### Directions
In the data that follows, count each line with the string "OVERSTOCK"; the reply is the number only.

### Listed records
━━━━━━━━━━━━━━━━━━━━━━━━━━━━━━

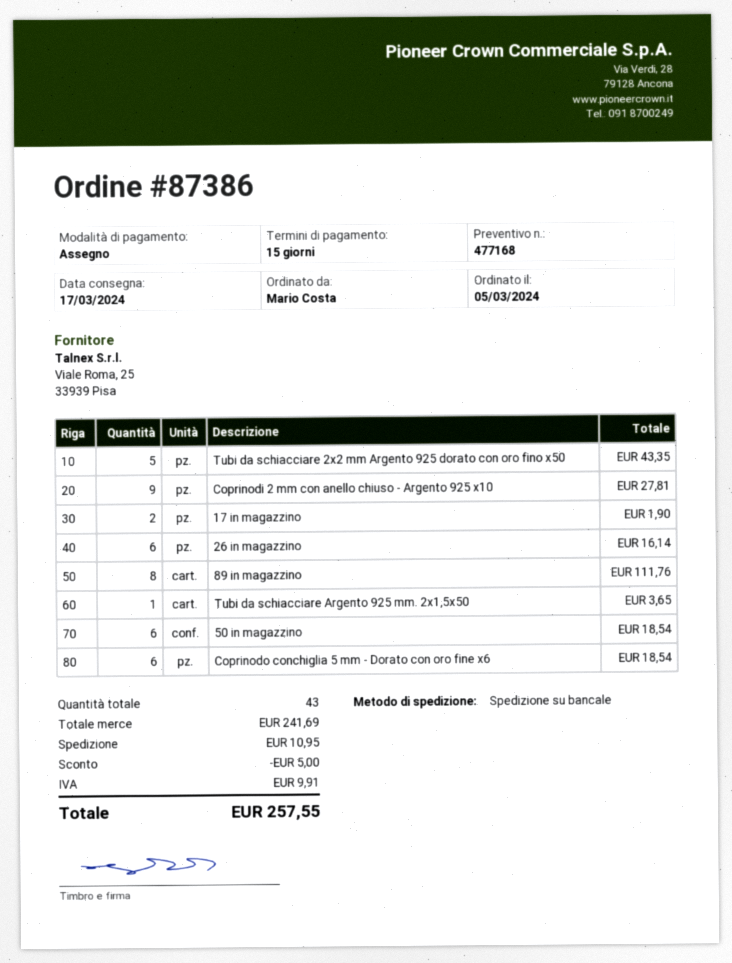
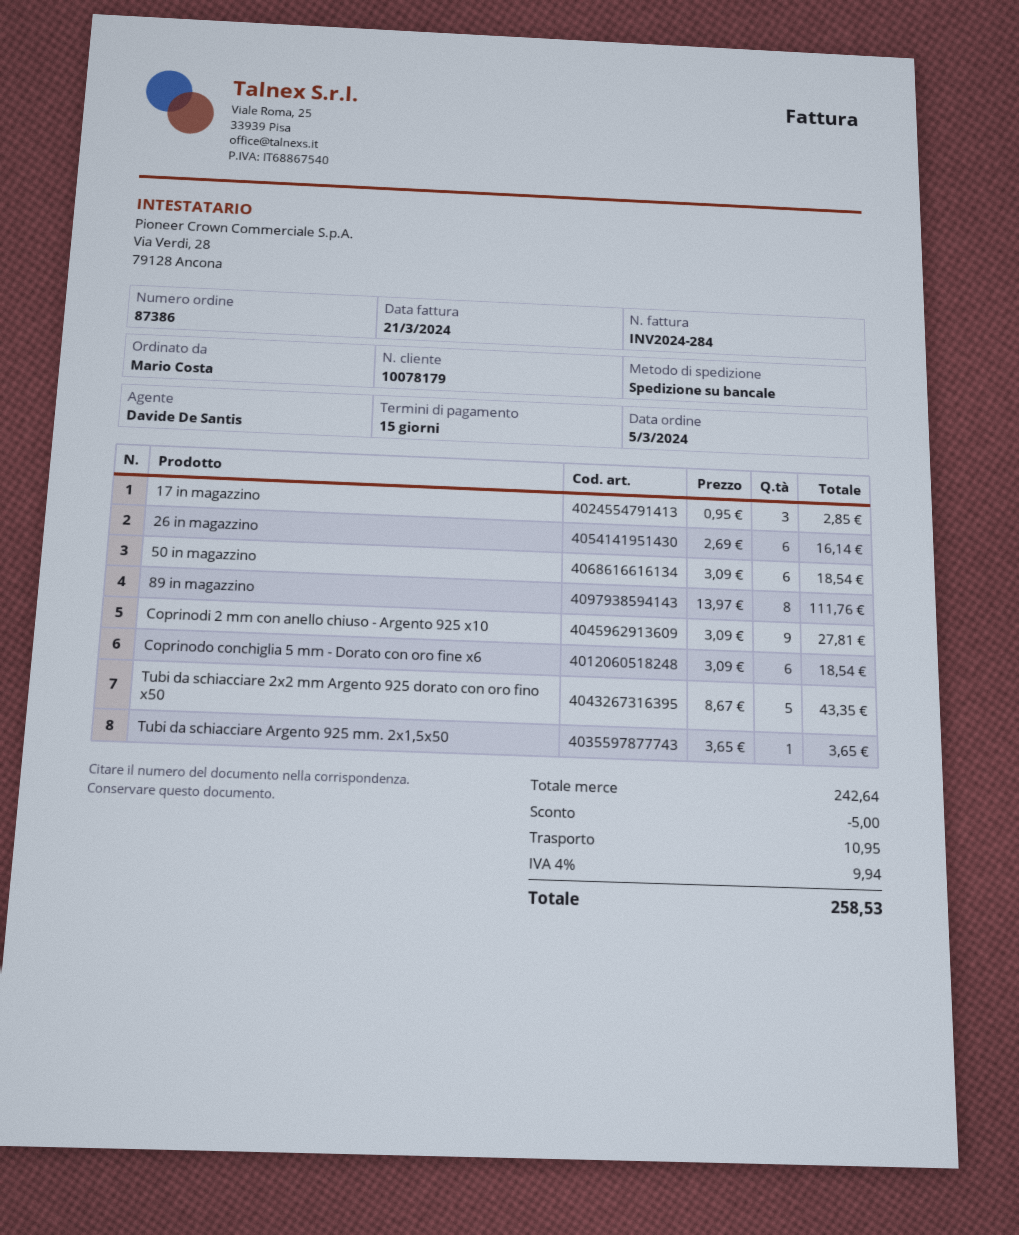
17 in magazzino: 2 for 1.90 -> 3 for 2.85
subtotal: 241.69 -> 242.64
tax: 9.91 -> 9.94
total: 257.55 -> 258.53

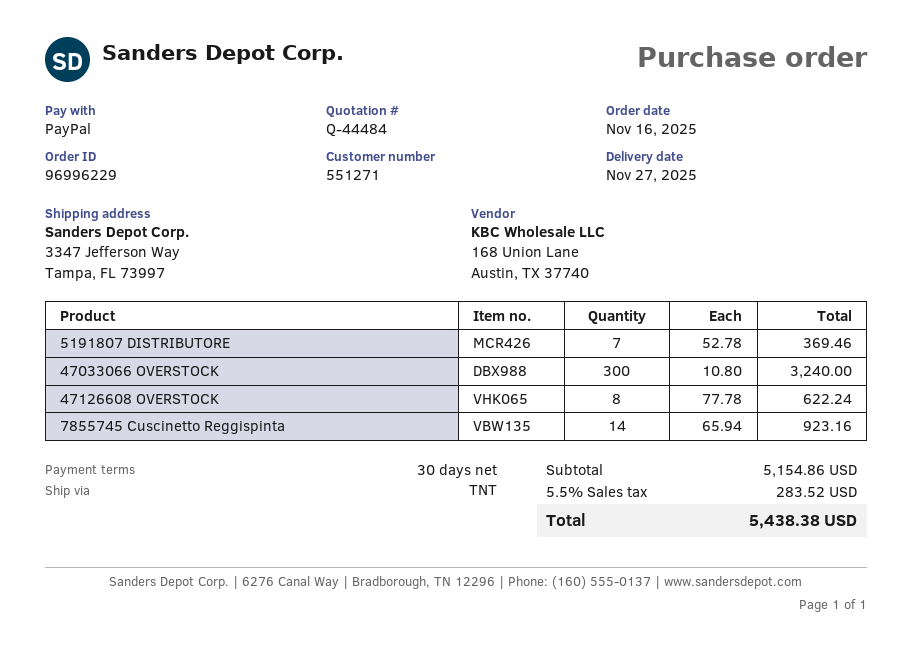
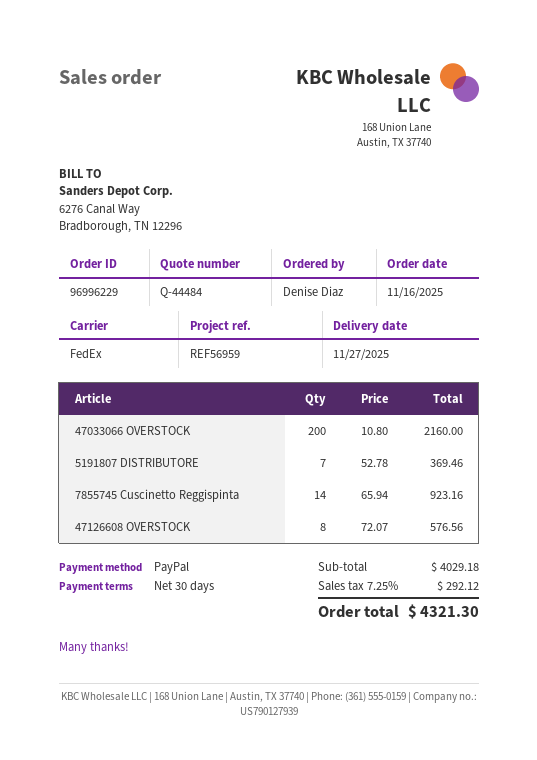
shipping method: TNT -> FedEx
47033066 OVERSTOCK: 300 x 10.80 = 3240.00 -> 200 x 10.80 = 2160.00
47126608 OVERSTOCK: 8 x 77.78 = 622.24 -> 8 x 72.07 = 576.56
subtotal: 5154.86 -> 4029.18
tax: 5.5% = 283.52 -> 7.25% = 292.12
total: 5438.38 -> 4321.30

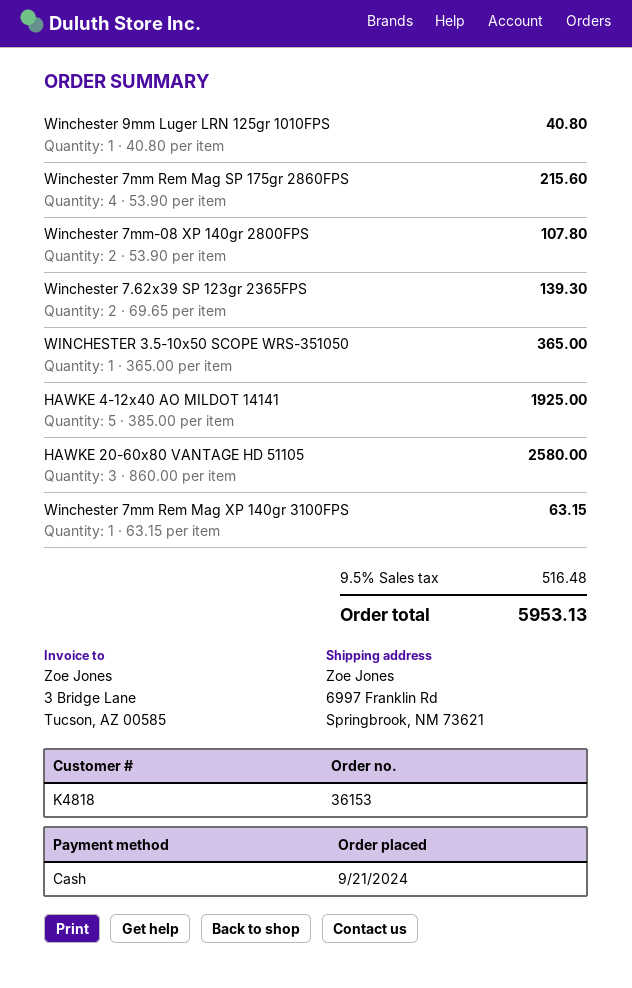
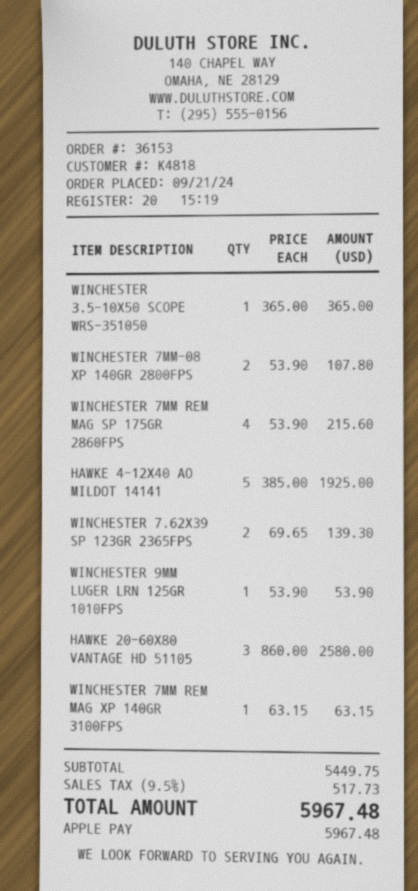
payment method: cash -> Apple Pay
Winchester 9mm Luger LRN 125gr 1010FPS: 1 x 40.80 = 40.80 -> 1 x 53.90 = 53.90
tax: 9.5% = 516.48 -> 9.5% = 517.73
total: 5953.13 -> 5967.48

━━━━━━━━━━━━━━━━━━━━━━━━━━━━━━

### Response to this exercise
2